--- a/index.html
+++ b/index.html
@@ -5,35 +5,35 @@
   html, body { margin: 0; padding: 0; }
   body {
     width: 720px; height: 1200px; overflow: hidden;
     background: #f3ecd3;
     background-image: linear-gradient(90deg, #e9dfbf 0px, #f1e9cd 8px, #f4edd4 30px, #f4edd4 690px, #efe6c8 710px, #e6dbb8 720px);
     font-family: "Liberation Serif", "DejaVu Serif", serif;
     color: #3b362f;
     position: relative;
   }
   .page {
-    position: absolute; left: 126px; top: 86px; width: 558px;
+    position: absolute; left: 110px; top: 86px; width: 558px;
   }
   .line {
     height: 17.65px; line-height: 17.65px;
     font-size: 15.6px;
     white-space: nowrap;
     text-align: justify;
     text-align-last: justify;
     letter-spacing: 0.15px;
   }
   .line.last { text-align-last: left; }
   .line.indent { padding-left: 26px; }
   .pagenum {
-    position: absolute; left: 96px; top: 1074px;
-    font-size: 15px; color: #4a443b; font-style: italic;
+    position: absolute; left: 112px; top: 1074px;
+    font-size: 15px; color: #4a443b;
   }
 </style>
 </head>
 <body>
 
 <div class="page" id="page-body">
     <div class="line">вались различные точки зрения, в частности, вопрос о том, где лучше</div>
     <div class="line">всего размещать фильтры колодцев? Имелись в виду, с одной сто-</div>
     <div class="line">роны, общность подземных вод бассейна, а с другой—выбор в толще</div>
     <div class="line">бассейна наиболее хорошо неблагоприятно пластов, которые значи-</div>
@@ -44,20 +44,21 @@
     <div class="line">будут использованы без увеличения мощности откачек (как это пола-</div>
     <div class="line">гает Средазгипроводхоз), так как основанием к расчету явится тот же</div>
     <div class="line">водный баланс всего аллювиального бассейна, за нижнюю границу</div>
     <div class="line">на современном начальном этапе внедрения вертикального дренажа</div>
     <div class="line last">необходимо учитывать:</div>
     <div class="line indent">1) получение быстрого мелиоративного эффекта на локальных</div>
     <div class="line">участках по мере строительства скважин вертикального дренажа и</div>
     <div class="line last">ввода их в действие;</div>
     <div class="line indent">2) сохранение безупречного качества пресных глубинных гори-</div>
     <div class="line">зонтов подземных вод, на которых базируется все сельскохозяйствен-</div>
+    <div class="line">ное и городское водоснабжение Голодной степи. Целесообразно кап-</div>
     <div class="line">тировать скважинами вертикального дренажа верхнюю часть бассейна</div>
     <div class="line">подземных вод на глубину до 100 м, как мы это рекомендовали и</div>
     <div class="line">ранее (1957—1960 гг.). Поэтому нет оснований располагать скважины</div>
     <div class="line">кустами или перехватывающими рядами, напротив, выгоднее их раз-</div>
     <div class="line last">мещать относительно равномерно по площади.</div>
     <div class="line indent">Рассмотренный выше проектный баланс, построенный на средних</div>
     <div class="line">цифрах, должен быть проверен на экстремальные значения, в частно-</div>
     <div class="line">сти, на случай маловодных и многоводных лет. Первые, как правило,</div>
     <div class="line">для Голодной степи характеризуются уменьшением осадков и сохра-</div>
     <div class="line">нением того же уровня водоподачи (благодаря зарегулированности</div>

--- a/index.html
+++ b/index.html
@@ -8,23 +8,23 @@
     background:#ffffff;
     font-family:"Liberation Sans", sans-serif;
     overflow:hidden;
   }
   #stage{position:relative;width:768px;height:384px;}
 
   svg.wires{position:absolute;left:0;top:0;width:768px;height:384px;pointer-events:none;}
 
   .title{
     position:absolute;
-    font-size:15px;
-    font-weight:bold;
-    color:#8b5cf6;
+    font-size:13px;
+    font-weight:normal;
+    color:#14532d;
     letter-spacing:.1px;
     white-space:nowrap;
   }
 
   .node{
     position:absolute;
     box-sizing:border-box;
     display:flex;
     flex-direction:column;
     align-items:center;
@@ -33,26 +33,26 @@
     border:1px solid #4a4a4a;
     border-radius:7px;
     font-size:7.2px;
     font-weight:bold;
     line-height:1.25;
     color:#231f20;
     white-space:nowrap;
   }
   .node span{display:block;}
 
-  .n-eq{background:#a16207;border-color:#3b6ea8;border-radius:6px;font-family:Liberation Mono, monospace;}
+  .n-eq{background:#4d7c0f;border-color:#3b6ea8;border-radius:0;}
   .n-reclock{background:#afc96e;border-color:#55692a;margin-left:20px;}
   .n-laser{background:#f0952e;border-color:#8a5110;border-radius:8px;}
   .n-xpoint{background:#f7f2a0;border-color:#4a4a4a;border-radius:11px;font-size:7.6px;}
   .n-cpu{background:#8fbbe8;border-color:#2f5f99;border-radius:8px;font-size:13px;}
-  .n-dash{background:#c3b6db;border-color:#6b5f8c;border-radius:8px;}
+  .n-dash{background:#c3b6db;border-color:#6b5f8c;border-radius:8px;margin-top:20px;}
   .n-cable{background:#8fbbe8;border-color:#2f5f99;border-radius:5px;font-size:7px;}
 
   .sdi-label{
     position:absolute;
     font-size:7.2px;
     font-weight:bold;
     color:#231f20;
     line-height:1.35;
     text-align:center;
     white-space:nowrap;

# # # #

Assignment:
Set down the material above again, word for word.

Answer to the exercise:
--- a/index.html
+++ b/index.html
@@ -5,35 +5,35 @@
   html, body { margin: 0; padding: 0; }
   body {
     width: 720px; height: 1200px; overflow: hidden;
     background: #f3ecd3;
     background-image: linear-gradient(90deg, #e9dfbf 0px, #f1e9cd 8px, #f4edd4 30px, #f4edd4 690px, #efe6c8 710px, #e6dbb8 720px);
     font-family: "Liberation Serif", "DejaVu Serif", serif;
     color: #3b362f;
     position: relative;
   }
   .page {
-    position: absolute; left: 126px; top: 86px; width: 558px;
+    position: absolute; left: 110px; top: 86px; width: 558px;
   }
   .line {
     height: 17.65px; line-height: 17.65px;
     font-size: 15.6px;
     white-space: nowrap;
     text-align: justify;
     text-align-last: justify;
     letter-spacing: 0.15px;
   }
   .line.last { text-align-last: left; }
   .line.indent { padding-left: 26px; }
   .pagenum {
-    position: absolute; left: 96px; top: 1074px;
-    font-size: 15px; color: #4a443b; font-style: italic;
+    position: absolute; left: 112px; top: 1074px;
+    font-size: 15px; color: #4a443b;
   }
 </style>
 </head>
 <body>
 
 <div class="page" id="page-body">
     <div class="line">вались различные точки зрения, в частности, вопрос о том, где лучше</div>
     <div class="line">всего размещать фильтры колодцев? Имелись в виду, с одной сто-</div>
     <div class="line">роны, общность подземных вод бассейна, а с другой—выбор в толще</div>
     <div class="line">бассейна наиболее хорошо неблагоприятно пластов, которые значи-</div>
@@ -44,20 +44,21 @@
     <div class="line">будут использованы без увеличения мощности откачек (как это пола-</div>
     <div class="line">гает Средазгипроводхоз), так как основанием к расчету явится тот же</div>
     <div class="line">водный баланс всего аллювиального бассейна, за нижнюю границу</div>
     <div class="line">на современном начальном этапе внедрения вертикального дренажа</div>
     <div class="line last">необходимо учитывать:</div>
     <div class="line indent">1) получение быстрого мелиоративного эффекта на локальных</div>
     <div class="line">участках по мере строительства скважин вертикального дренажа и</div>
     <div class="line last">ввода их в действие;</div>
     <div class="line indent">2) сохранение безупречного качества пресных глубинных гори-</div>
     <div class="line">зонтов подземных вод, на которых базируется все сельскохозяйствен-</div>
+    <div class="line">ное и городское водоснабжение Голодной степи. Целесообразно кап-</div>
     <div class="line">тировать скважинами вертикального дренажа верхнюю часть бассейна</div>
     <div class="line">подземных вод на глубину до 100 м, как мы это рекомендовали и</div>
     <div class="line">ранее (1957—1960 гг.). Поэтому нет оснований располагать скважины</div>
     <div class="line">кустами или перехватывающими рядами, напротив, выгоднее их раз-</div>
     <div class="line last">мещать относительно равномерно по площади.</div>
     <div class="line indent">Рассмотренный выше проектный баланс, построенный на средних</div>
     <div class="line">цифрах, должен быть проверен на экстремальные значения, в частно-</div>
     <div class="line">сти, на случай маловодных и многоводных лет. Первые, как правило,</div>
     <div class="line">для Голодной степи характеризуются уменьшением осадков и сохра-</div>
     <div class="line">нением того же уровня водоподачи (благодаря зарегулированности</div>

--- a/index.html
+++ b/index.html
@@ -8,23 +8,23 @@
     background:#ffffff;
     font-family:"Liberation Sans", sans-serif;
     overflow:hidden;
   }
   #stage{position:relative;width:768px;height:384px;}
 
   svg.wires{position:absolute;left:0;top:0;width:768px;height:384px;pointer-events:none;}
 
   .title{
     position:absolute;
-    font-size:15px;
-    font-weight:bold;
-    color:#8b5cf6;
+    font-size:13px;
+    font-weight:normal;
+    color:#14532d;
     letter-spacing:.1px;
     white-space:nowrap;
   }
 
   .node{
     position:absolute;
     box-sizing:border-box;
     display:flex;
     flex-direction:column;
     align-items:center;
@@ -33,26 +33,26 @@
     border:1px solid #4a4a4a;
     border-radius:7px;
     font-size:7.2px;
     font-weight:bold;
     line-height:1.25;
     color:#231f20;
     white-space:nowrap;
   }
   .node span{display:block;}
 
-  .n-eq{background:#a16207;border-color:#3b6ea8;border-radius:6px;font-family:Liberation Mono, monospace;}
+  .n-eq{background:#4d7c0f;border-color:#3b6ea8;border-radius:0;}
   .n-reclock{background:#afc96e;border-color:#55692a;margin-left:20px;}
   .n-laser{background:#f0952e;border-color:#8a5110;border-radius:8px;}
   .n-xpoint{background:#f7f2a0;border-color:#4a4a4a;border-radius:11px;font-size:7.6px;}
   .n-cpu{background:#8fbbe8;border-color:#2f5f99;border-radius:8px;font-size:13px;}
-  .n-dash{background:#c3b6db;border-color:#6b5f8c;border-radius:8px;}
+  .n-dash{background:#c3b6db;border-color:#6b5f8c;border-radius:8px;margin-top:20px;}
   .n-cable{background:#8fbbe8;border-color:#2f5f99;border-radius:5px;font-size:7px;}
 
   .sdi-label{
     position:absolute;
     font-size:7.2px;
     font-weight:bold;
     color:#231f20;
     line-height:1.35;
     text-align:center;
     white-space:nowrap;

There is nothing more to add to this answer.